Her unease over a justification that stops with a "visceral reaction" is sensible. Ultimately, this type of morality takes the form, "You disgust me; therefore, you deserve to die." However, Galef did not seem to realize that she had not reached the end of the story. We can look at our emotional reactions - our aversions to certain states of affairs - and continue to ask whether there are reasons to have them or not to have them. It is not merely the fact that we have this type of reaction, but we have many and strong reasons to have - and to promote - this type of reaction. Furthermore, we have the tools for doing so, and those tools include praise and condemnation.

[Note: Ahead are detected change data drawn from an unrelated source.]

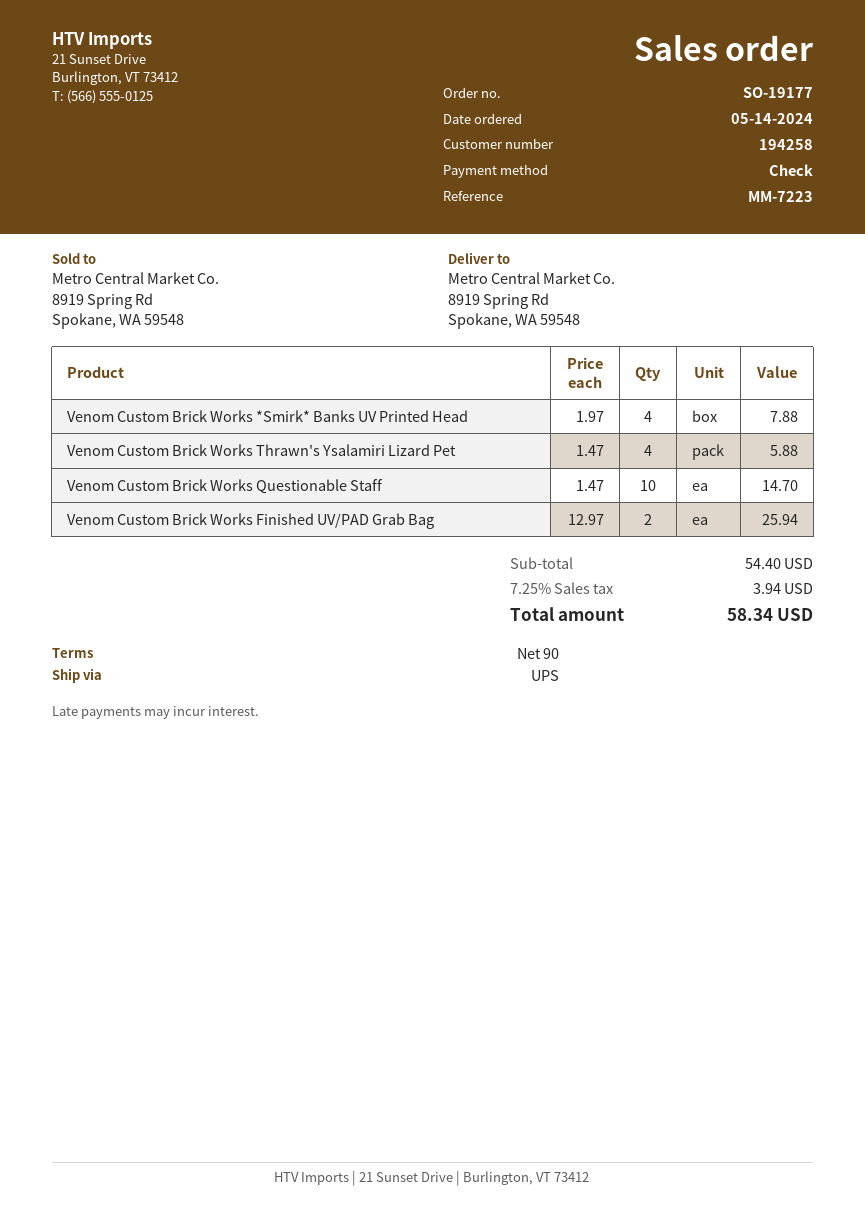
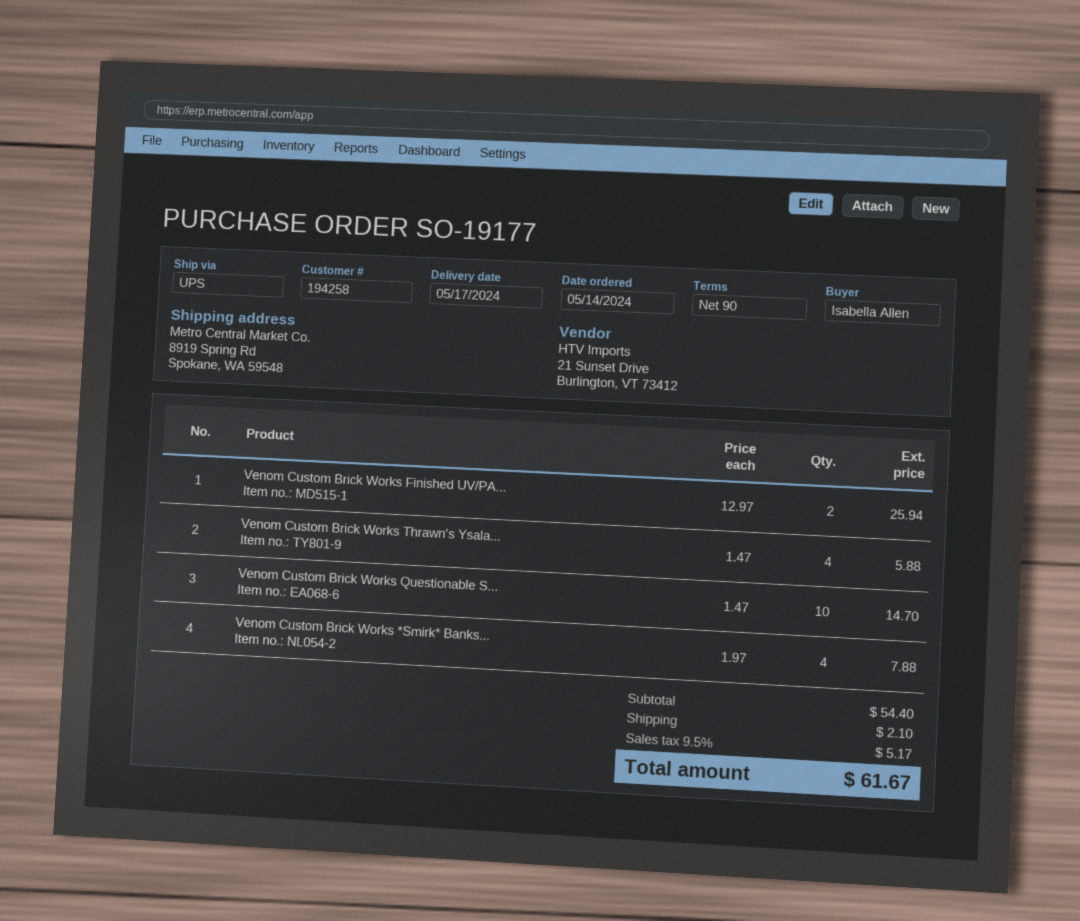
shipping: none -> 2.10
tax: 7.25% = 3.94 -> 9.5% = 5.17
total: 58.34 -> 61.67

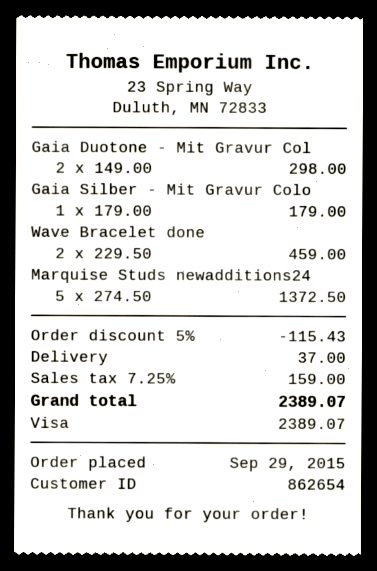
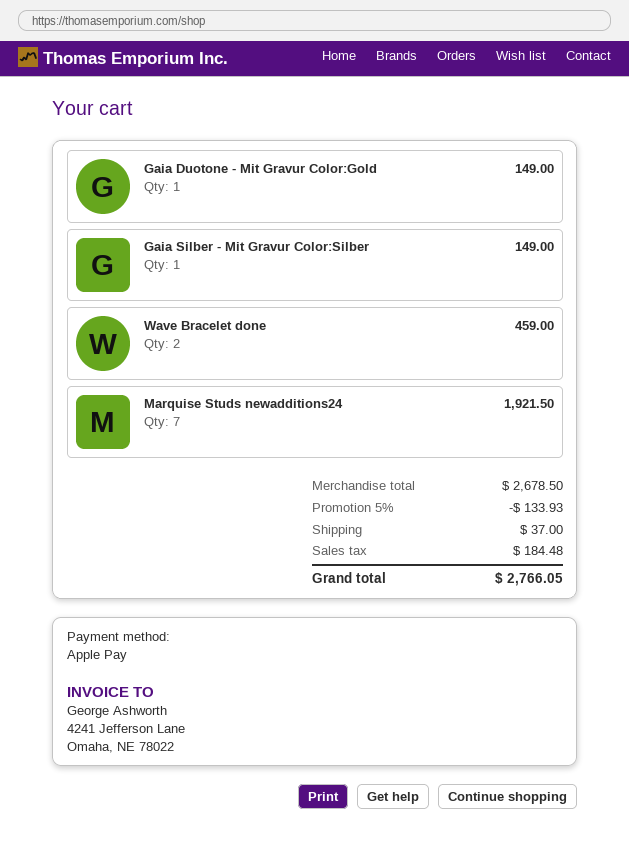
payment method: Visa -> Apple Pay
Gaia Duotone - Mit Gravur Col: 2 for 298.00 -> 1 for 149.00
Gaia Silber - Mit Gravur Colo: 1 for 179.00 -> 1 for 149.00
Marquise Studs newadditions24: 5 for 1372.50 -> 7 for 1921.50
discount: 5% = 115.43 -> 5% = 133.93
tax: 159.00 -> 184.48
total: 2389.07 -> 2766.05

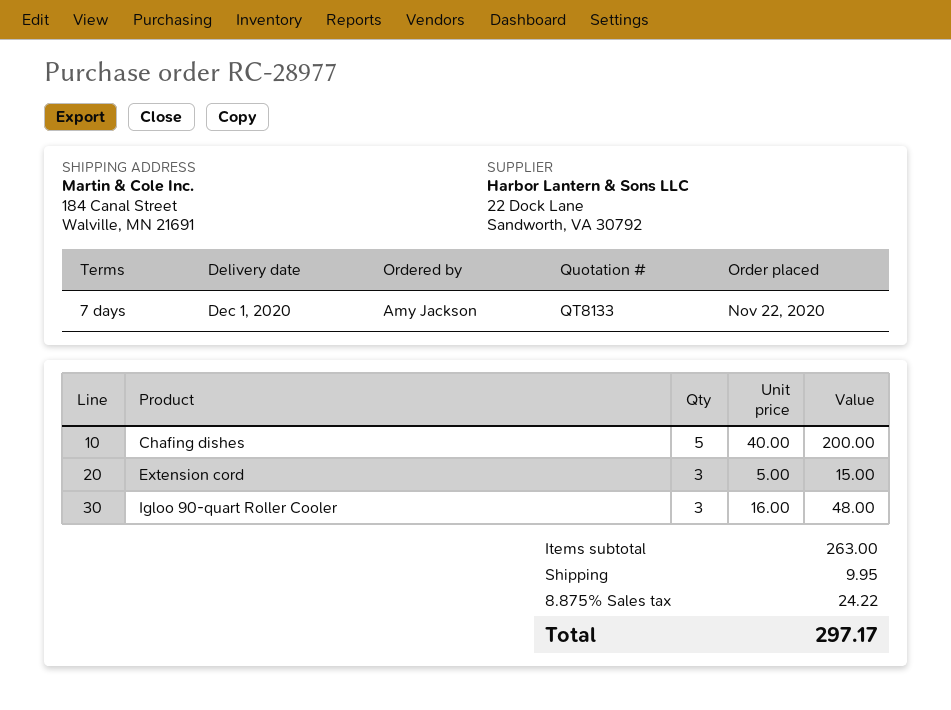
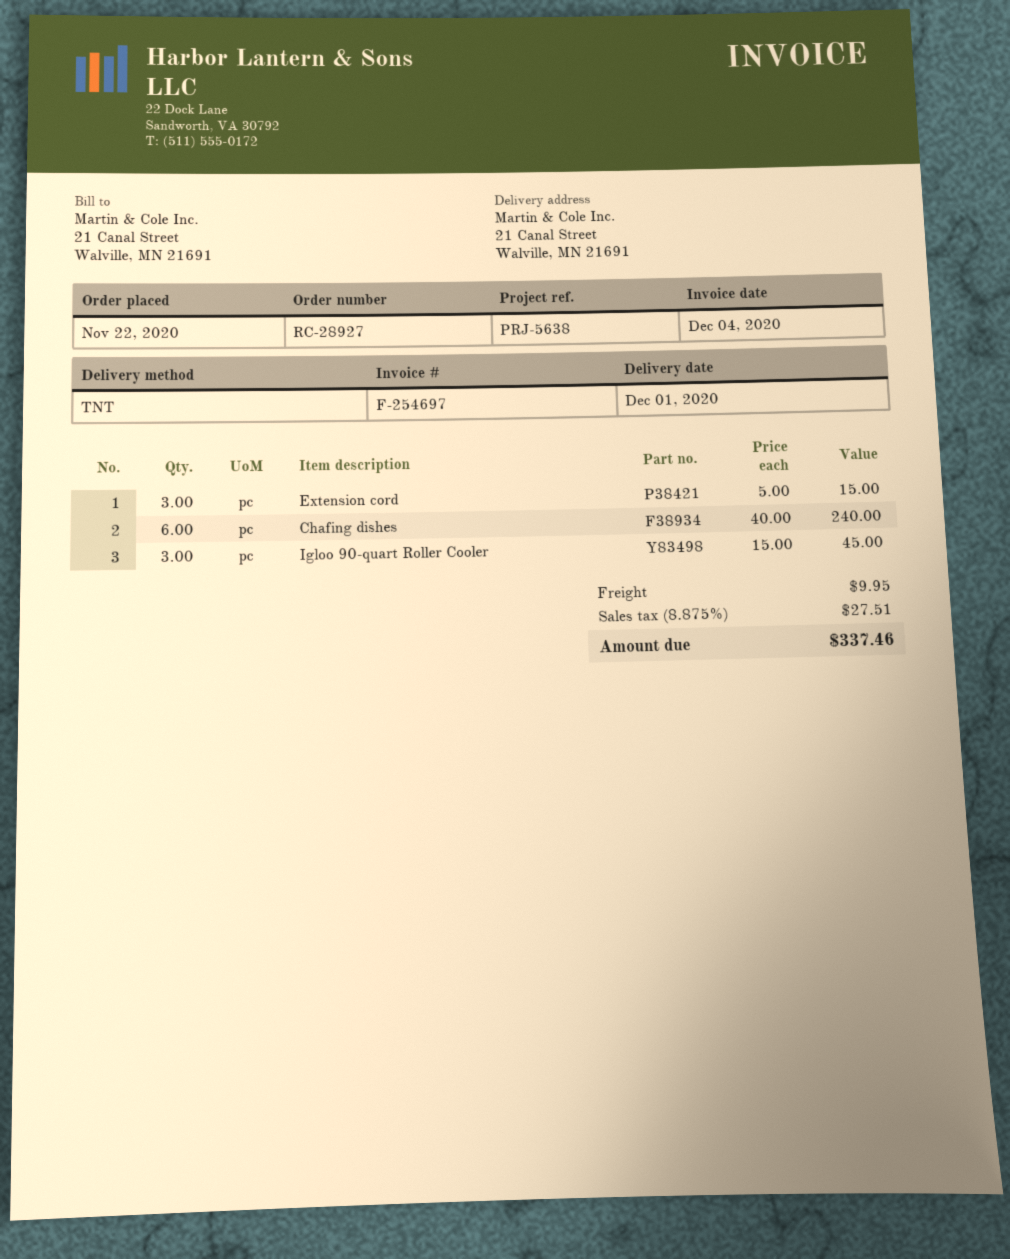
order number: RC-28977 -> RC-28927
ship to: 184 Canal Street, Walville, MN 21691 -> 21 Canal Street, Walville, MN 21691
Chafing dishes: 5 x 40.00 = 200.00 -> 6 x 40.00 = 240.00
Igloo 90-quart Roller Cooler: 3 x 16.00 = 48.00 -> 3 x 15.00 = 45.00
tax: 8.875% = 24.22 -> 8.875% = 27.51
total: 297.17 -> 337.46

People have many and strong reason to promote an interest in making people aware of those who would do harm. If the person being blackmailed is such a person, our reaction is informed in part by the fear that we or those we care about can become the victim of such a person. To prevent those harms, we have reason to promote in others an interest in exposing those who would do harm. And others have reason to promote in us an interest in identifying those people. We have tools for doing this. The tool of condemnation would be applicable to those who would be willing to help shield these types of people so long as they get a personal benefit from hiding the information. The person who would blackmail the perpetrator of a crime that has victims is not acting the way that a person with good desires would act, and we have reason to guide people away from becoming that type of person.

People also have many and strong reasons to avoid be surrounded by people who have little or no aversion to doing harm when it benefits them. The lack of compassion demonstrated by somebody who will take money to prevent revealing personal but embarrassing information indicates a lack of compassion and sympathy that is a threat not only to this one victim, but to all of us. We have reason to promote a higher level of compassion and sympathy in people around us, and they have reason to promote compassion and sympathy in us. Consequently, we all have reason to condemn this type of blackmailer - to bring our tools of condemnation and punishment against those who would engage in such actions.

This argument tells us not only why we evaluate blackmail as a moral crime, but why we respond to it with condemnation and punishment. Note that punishment is not just the cost of doing business. It is supposed to send a message - the message that we look upon such people with so much contempt that the normal inhibitions against doing harm (punishing) are overridden. (Though arguments remain for judicial due process to make sure that our condempt is directed towards those who are actually guilty.)

It is also important to note that this "visceral reaction" is not justified by supernatural forces - no divine power or intrinsic values or categorical imperatives. Nor is it self-justifying. Contrary to the subjectivist view, the mere fact that one has such a reaction does not imply that one should have that type of reaction or that the actions one has a reaction to are wrong by that fact alone. The reaction itself is subject to justification according to its relationship to other real-world natural properties - other desires.

In short, Julia Galef provided a good start towards a response according to the principles of desirism. However, she focused too much on the act and our "visceral reaction" to it, and gave little attention to asking whether the "visceral reaction" can itself be justified by its use in promoting desires that people generally have many and strong (desire-based) reason to promote and inhibiting desires that people geneally have many and strong (desire-based) reasons to inhibit.